Should we base our planning on this optimistic scenario? The problem for planners is that a pandemic like that of 1918 has unimaginable consequences, and yet we can't calculate its probability. Most people feel that we should plan for the worst. Complacency is not acceptable. Furthermore, if H5N1 proves to have a limited impact, the planning will improve our preparedness for a future pandemic influenza strain or even another public health disaster, such as SARS (severe acute respiratory syndrome), smallpox, or anthrax.
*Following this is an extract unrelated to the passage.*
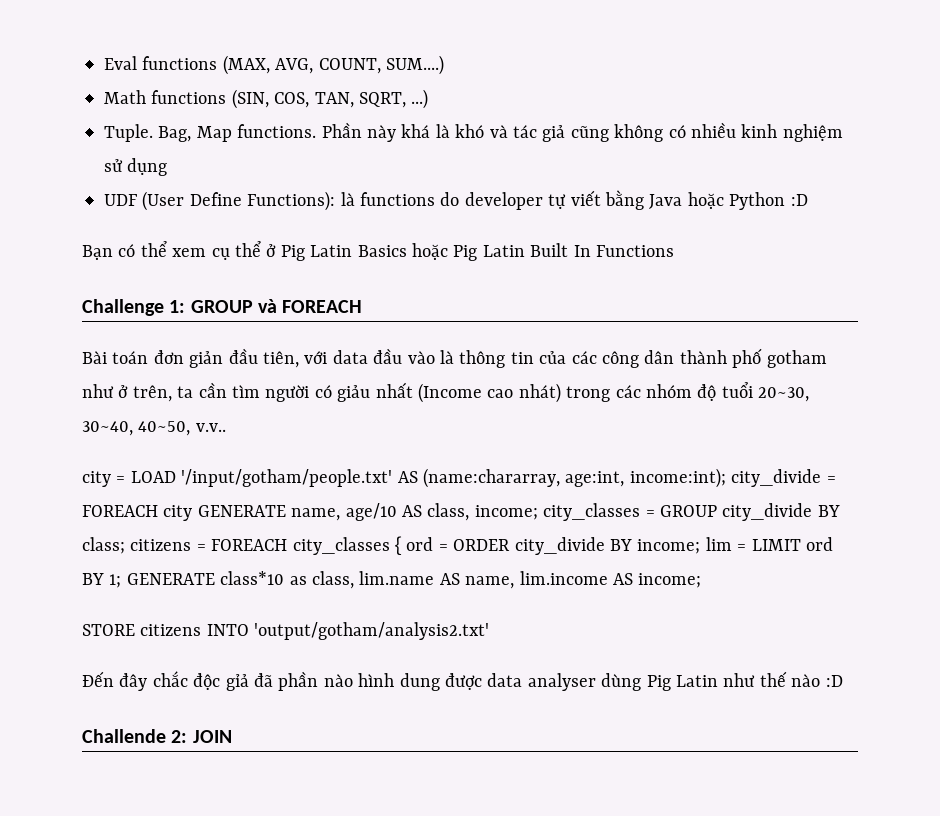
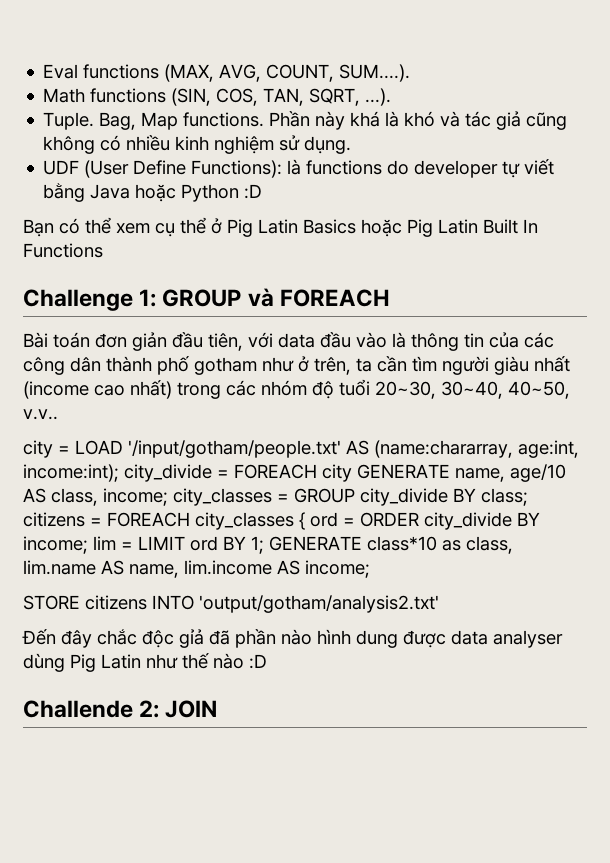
[386,55,444,75] SUM....) -> [339,64,411,82] SUM....).
[411,89,429,109] ...) -> [365,88,392,106] ...).
[127,158,168,176] dụng -> [304,136,352,154] dụng.
[314,382,561,403] có giảu nhất (Income cao nhát) -> [494,356,570,375] [23,380,172,399] giàu nhất (income cao nhất)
The experience with the 1918 pandemic influenza is the basis for planning for pandemic avian influenza. The rationale for this strategy is the clinical and virologic similarities between the 2 strains. The 1918 strain traversed the globe in 3 waves and caused an estimated 50 million deaths, including 675 000 in the United States. An unusual feature of the infection was the high mortality rate in healthy persons 15 to 35 years of age (12). By contrast, the annual death toll in the United States for seasonal influenza is about 36 000, and most deaths occur in persons older than 85 years of age. Although some victims of the 1918 pandemic had bacterial pneumonia, most appeared to die of respiratory failure with a characteristic hemorrhagic alveolitis. Dr. Isaac Starr's graphic account of the typical 1918 case is reprinted in this issue: “As their lungs filled with rales the patients became short of breath and increasingly cyanotic. After gasping for several hours they became delirious and incontinent, and many died struggling to clear their airways of a blood-tinged froth that sometimes gushed from their nose and mouth” (3). This course with respiratory failure in young adults sounds similar to the Asian cases of avian influenza, except that many of the patients with avian influenza died despite access to antibacterial agents, antiviral agents, and ventilatory support (45). Despite modern intensive care, the mortality rate for avian influenza is about 20-fold higher than that for the influenza of 1918. The 1918 pandemic and avian influenza also have virologic similarities. Analysis of the reconstructed 1918 pandemic influenza strain shows unusual similarities with H5N1, including the fact that both strains have genes of avian influenza viruses (2, 67).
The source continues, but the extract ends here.